La fabrication artificielle de spermatozoïdes

26/02/2016

De nombreuses recherches sont menées actuellement pour pallier les problèmes croissants d’infertilité.

Des scientifiques chinois travaillent sur la création in vitro de gamètes à partir de cellules souches embryonnaires. Ils ont prolongé les recherches de biologistes japonais qui, déjà en 2011, avaient « cultivé » des spermatozoïdes de souris.

La publication dans la revue Cell Stem Cell du 25 février 2016 détaille une nouvelle étude, co-dirigée par Jiahao Sha et Qi Zhou, qui serait la première à démontrer qu’il est possible de créer des spermatozoïdes ayant des caractéristiques fécondantes de spermatozoïdes « naturels » à partir de cellules souches. Pour cela, ils ont réussi à faire entrer les cellules souches embryonnaires en étape de méiose (de division cellulaire) pour produire un gamète fonctionnel. La technique utilise des cellules souches embryonnaires de souris mises en culture dans une suspension cellulaire dérivée du testicule de souris, avec différentes hormones et adjuvants, avec pour objectif de déclencher une méiose : le but est ainsi de contraindre la cellule à se dédoubler en partageant en deux son matériel génétique, pour passer d’une cellule à 46 chromosomes à une cellule à 23 chromosomes, phénomène qui se passe de manière naturelle dans les testicules et dans les ovaires. L’étape de méiose est longue, elle dure environ un mois chez la plupart des mammifères, mais les chercheurs se sont arrêtés à un stade précédent de la spermatogénèse, celui dit de spermatide.
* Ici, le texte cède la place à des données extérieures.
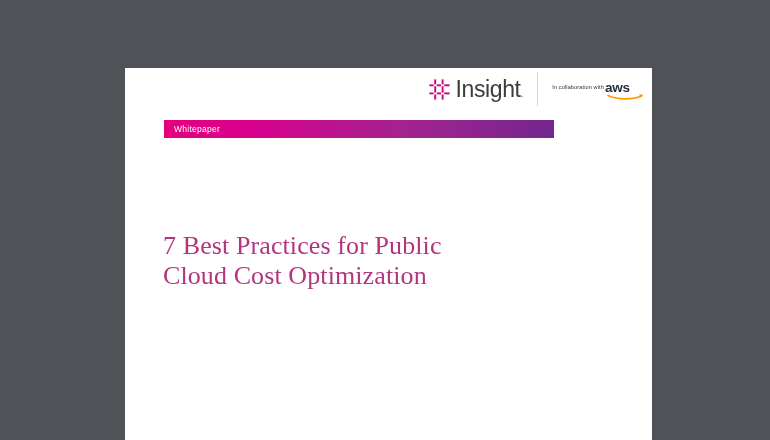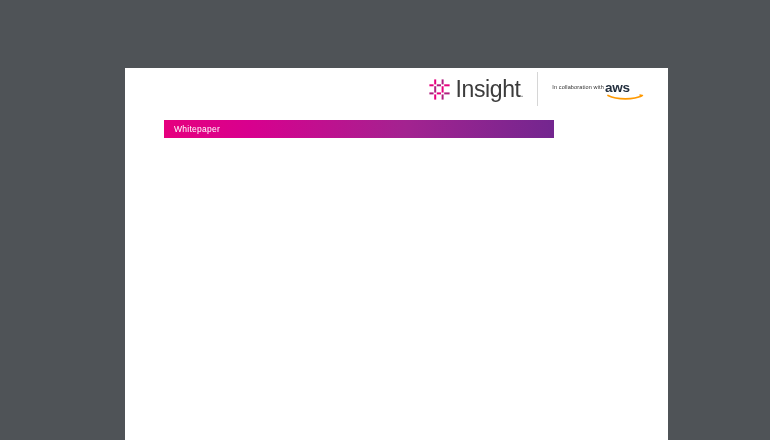--- a/index.html
+++ b/index.html
@@ -30,7 +30,6 @@
     height: 372px;
     background: #ffffff;
     overflow: hidden;
-    padding-left: 16px;
   }
 
   

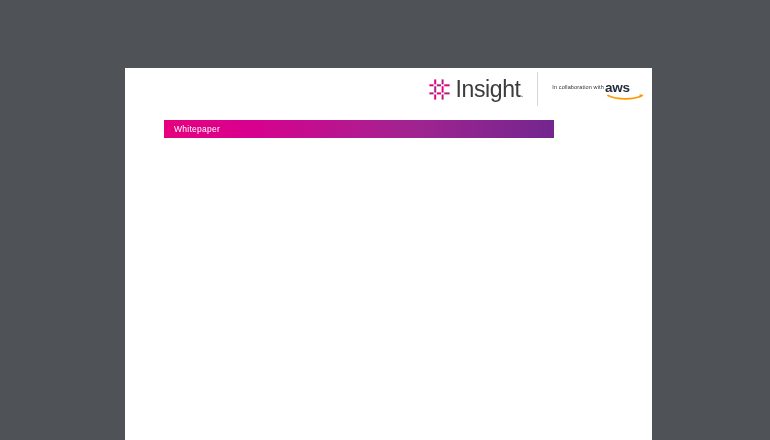--- a/index.html
+++ b/index.html
@@ -198,6 +198,10 @@
       <span class="whitepaper-label">Whitepaper</span>
     </div>
 
+    <h1 class="doc-title">
+      <span class="title-line">7 Best Practices for Public</span>
+      <span class="title-line">Cloud Cost Optimization</span>
+    </h1>
 
   </div>
 </div>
Ainsi créés, les spermatozoïdes artificiels n’ont pas de flagelle, et ne peuvent donc pas se déplacer comme les spermatozoïdes naturels. Mais injectés dans un ovocyte, des embryons se sont développés, puis ils ont été implantés dans des souris femelles : celles-ci ont donné naissance à des souriceaux, et l’étude précise qu’eux-mêmes ont pu avoir une descendance.

La technique suscite des controverses, comme le révèle le journal scientifique Nature. Takashi Shinohara,  biologiste de la reproduction à l’Université de Kyoto au Japon, a des doutes : il note que « les scientifiques ont du mal à reproduire plusieurs fois les mêmes résultats ».

«Le fait que la cellule résultante puisse être injectée dans un ovule pour produire un animal viable est un test rigoureux», explique de son côté Allan Spradling, biologiste de la reproduction à la Carnegie Institution for Science à Baltimore, Maryland. « Mais les souris qui ont été fabriquées pourraient encore contenir des défauts ou des problèmes qui ne se manifesteront que plus tard ».

Azim Surani, biologiste du développement à l’Université de Cambridge, Royaume-Uni, conclut pour sa part que « les résultats sont encourageants », mais prévient « qu’il est difficile de savoir si les spermatides artificiels se comportent exactement comme leurs homologues naturels ».

« Cette avancée va vraiment changer la façon dont nous pensons répondre aux cas d’infertilité actuellement dans l’impossibilité d’être traitées par FIV. Cela  va vraiment révolutionner la procréation assistée, toutes les cliniques de FIV seraient susceptibles de s’y intéresser, même si, à mon avis, c’est encore très prématuré » a également déclaré le bioéthicien Terry Hassold de Washington State University.  « Il existe d’importantes différences entre la façon dont les spermatozoïdes se développent chez la souris et chez l’homme », prévient enfin Yi Zhang, généticien à la Harvard Medical School à Boston, Massachusetts, en ajoutant :  « ce n’est pas aussi simple qu’on l’espère ».

Une technique applicable à l’homme ?

Pour traiter une infertilité masculine, de façon à pouvoir concevoir des enfants, il faudrait par exemple utiliser des cellules adultes de l’homme lui-même pour les transformer en spermatozoïdes. Des scientifiques ont déjà démontré que cela était envisageable en reprogrammant des cellules de peau.

Cette technique soulève donc des questions éthiques importantes. Lors du déclenchement  artificiel d’une méiose, on ne sait pas, par exemple, si les spermatides ainsi créés présentaient des mutations, faisant alors de l’enfant à naître le propre cobaye, à vie, de la technique qui l’aurait ainsi conçu. De plus, fabriquer des gamètes à partir de cellules d’adultes laisse entrevoir la possibilité de créer un ovule à partir d’une cellule de peau d’un homme, par exemple, et ainsi de concevoir in vitro un embryon humain à partir de l’ADN de deux personnes de même sexe ou même d’une seule personne, ce qui constituerait une forme de clonage.

Et dans un tel contexte, précise Jean-Yves Nau, rien, techniquement, ne s’opposera bientôt plus à la modification du génome de ces néo-cellules sexuelles via la nouvelle technique révolutionnaire du  CRISPR-Cas9.